What to produce:
Search the records for the word "Bien" and copy each line in which it appears.

Version comparison data
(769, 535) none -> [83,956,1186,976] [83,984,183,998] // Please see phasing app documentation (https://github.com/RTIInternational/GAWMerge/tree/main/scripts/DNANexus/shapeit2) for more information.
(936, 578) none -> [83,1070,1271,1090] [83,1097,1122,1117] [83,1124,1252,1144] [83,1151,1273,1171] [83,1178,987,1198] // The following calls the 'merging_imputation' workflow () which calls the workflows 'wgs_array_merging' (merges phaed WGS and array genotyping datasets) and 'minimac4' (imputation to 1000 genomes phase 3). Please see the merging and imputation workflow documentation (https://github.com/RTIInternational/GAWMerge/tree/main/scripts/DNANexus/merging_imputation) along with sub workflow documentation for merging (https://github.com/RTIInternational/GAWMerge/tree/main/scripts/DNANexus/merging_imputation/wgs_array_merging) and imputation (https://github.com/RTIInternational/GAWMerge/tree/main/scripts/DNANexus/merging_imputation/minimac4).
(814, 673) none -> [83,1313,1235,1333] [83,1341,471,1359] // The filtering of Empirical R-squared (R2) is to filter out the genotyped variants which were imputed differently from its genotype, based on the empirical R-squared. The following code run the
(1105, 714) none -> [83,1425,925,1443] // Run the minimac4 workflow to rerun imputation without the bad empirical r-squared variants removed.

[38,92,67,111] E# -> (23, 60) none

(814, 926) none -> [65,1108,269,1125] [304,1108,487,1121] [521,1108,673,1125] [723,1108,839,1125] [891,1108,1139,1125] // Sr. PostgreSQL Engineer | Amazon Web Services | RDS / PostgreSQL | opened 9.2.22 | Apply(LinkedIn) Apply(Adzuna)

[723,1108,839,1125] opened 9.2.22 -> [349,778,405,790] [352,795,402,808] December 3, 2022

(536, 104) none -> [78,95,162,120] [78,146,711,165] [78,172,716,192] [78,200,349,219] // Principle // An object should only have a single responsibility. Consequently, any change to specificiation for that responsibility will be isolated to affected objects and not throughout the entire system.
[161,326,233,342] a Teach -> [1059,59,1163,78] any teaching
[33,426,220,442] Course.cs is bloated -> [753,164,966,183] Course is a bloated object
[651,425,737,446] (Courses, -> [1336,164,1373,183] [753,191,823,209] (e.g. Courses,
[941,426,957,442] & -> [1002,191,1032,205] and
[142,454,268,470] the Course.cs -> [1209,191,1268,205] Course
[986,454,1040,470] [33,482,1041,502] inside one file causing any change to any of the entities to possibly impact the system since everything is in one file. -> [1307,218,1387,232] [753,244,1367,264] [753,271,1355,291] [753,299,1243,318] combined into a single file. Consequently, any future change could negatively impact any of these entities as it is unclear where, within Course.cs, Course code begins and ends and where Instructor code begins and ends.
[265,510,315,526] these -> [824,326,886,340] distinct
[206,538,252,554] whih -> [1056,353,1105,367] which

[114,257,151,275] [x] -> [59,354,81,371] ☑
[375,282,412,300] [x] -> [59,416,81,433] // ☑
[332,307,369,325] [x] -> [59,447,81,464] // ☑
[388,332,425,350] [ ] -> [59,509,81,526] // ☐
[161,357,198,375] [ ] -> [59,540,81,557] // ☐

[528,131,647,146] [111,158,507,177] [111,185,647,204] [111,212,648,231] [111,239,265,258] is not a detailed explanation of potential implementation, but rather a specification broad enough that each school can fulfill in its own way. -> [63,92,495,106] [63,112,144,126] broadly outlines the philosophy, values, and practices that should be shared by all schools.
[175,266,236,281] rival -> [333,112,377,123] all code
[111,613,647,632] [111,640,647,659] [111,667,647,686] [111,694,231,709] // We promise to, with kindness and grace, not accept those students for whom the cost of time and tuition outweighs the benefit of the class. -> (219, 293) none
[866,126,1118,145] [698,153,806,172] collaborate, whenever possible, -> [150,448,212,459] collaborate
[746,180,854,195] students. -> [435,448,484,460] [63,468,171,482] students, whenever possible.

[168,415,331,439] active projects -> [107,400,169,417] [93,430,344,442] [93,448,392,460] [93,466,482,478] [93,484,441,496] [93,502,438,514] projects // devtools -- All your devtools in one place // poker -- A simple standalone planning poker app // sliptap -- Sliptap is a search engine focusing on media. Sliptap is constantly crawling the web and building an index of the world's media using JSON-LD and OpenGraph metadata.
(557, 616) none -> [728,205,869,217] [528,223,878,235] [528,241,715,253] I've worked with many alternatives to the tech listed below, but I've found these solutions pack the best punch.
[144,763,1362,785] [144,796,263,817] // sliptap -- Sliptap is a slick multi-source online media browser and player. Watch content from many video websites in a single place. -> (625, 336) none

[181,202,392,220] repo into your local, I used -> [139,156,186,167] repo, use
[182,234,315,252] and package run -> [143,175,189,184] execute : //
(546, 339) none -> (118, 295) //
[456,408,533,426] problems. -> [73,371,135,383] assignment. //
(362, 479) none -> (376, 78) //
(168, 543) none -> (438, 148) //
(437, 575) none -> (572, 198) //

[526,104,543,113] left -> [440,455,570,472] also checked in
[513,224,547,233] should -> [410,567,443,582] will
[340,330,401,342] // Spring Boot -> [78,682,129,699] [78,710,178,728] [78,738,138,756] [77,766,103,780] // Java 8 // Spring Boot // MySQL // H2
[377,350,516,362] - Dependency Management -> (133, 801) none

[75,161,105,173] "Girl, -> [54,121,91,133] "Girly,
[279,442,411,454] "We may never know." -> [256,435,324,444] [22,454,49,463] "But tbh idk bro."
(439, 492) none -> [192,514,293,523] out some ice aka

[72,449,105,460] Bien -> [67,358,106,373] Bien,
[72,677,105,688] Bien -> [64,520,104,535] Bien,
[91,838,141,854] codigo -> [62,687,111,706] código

Exercise solution:
[72,449,105,460] Bien -> [67,358,106,373] Bien,
[72,677,105,688] Bien -> [64,520,104,535] Bien,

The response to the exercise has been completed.